Yeah. That would really suck. What would I do for fun?
[...]
Why would I want to distinguish between types at all?

So are you suggesting that e.g. C's distinction between short, byte,
char, int, long, unsigned, double, ultra-special-extra-big .... would be
even better?

No. Of course not. Don't be ridiculous.
Typing is an aid to the programmer to avoid errors by inadvertently
using incompatible data types.

Typing *would* be an aid to the programmer if Perl actually prevented
you from using incompatible types. But it doesn't, e.g.:

print "a" + "b";

Defensible results include producing an error or outputting "ab". But
not outputting 0, which is what it actually does.

And while I'm at it:

%x=123;
print %x;

Shouldn't that be an error? It isn't. It prints 123. So does this:

@x=123;
print @x;

This is actually legal perl program:

print $(,$);

There are dozens and dozens of these obscure punctuational shortcuts:
$], $@, %!, $:, $^, %-, $^P, @F, @_, it goes on and on.

I'm sorry, but this makes my skin crawl.

rg
 
C

ccc31807

So when you said "ignoring the horribleness and the abominable in
another language because you do understand it", what another language
were you referring to?  Perl, CL, or something else?

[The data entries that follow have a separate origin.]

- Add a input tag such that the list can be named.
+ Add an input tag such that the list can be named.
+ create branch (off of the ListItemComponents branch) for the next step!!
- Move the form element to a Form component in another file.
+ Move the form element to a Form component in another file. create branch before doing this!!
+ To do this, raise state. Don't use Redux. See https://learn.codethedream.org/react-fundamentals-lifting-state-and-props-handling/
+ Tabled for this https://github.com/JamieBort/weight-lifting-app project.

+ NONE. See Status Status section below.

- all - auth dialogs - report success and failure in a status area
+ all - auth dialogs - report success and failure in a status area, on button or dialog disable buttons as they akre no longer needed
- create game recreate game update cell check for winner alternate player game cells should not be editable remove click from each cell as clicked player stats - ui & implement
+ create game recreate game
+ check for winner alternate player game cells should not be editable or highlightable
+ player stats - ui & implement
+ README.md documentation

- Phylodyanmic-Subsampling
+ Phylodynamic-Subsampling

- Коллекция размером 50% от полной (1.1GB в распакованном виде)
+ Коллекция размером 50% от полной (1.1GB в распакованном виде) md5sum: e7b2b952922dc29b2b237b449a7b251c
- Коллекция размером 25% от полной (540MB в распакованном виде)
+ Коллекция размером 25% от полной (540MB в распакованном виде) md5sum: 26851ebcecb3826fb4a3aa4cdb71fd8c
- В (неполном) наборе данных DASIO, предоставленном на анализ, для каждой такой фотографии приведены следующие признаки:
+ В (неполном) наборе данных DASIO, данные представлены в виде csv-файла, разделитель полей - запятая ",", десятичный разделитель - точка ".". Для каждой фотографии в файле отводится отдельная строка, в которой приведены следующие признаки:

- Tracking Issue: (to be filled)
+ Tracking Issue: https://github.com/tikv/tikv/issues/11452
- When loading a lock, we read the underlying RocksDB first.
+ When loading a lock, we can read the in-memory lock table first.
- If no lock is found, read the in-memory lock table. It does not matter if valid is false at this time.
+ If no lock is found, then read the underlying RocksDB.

I used the same words that RG used, which were, and I quote: "Perl is
just an ... abomination through-and-through. ... It was just
horrible." I wasn't referring to any particular language, but to the
descriptive lwords used. You might make a credible case that a
particular language is horrible, and support your argument with logic
and specific examples, but RG did not seem to do so. Instead, he
seemed to be making his argument from simple prejudice and ignorance.
I was pretty specific in stating that you can't judge a language
without knowing something of the substance of the language, and quite
frankly, I'm at a loss to see how you missed the main point.
When you made a statement about "ignoring the horribleness and the
abominable in another language", I thought you meant Common Lisp.  Did
you mean Perl?

I didn't mean ANY particular language -- I meant the process of
characterizing a language the way RG did based on reading a few
chapters of an anonymous book. In the same way, I took it as fact that
someone who expresses prejudice AGAINST something would also express
prejudice TOWARD something else based on familiarity.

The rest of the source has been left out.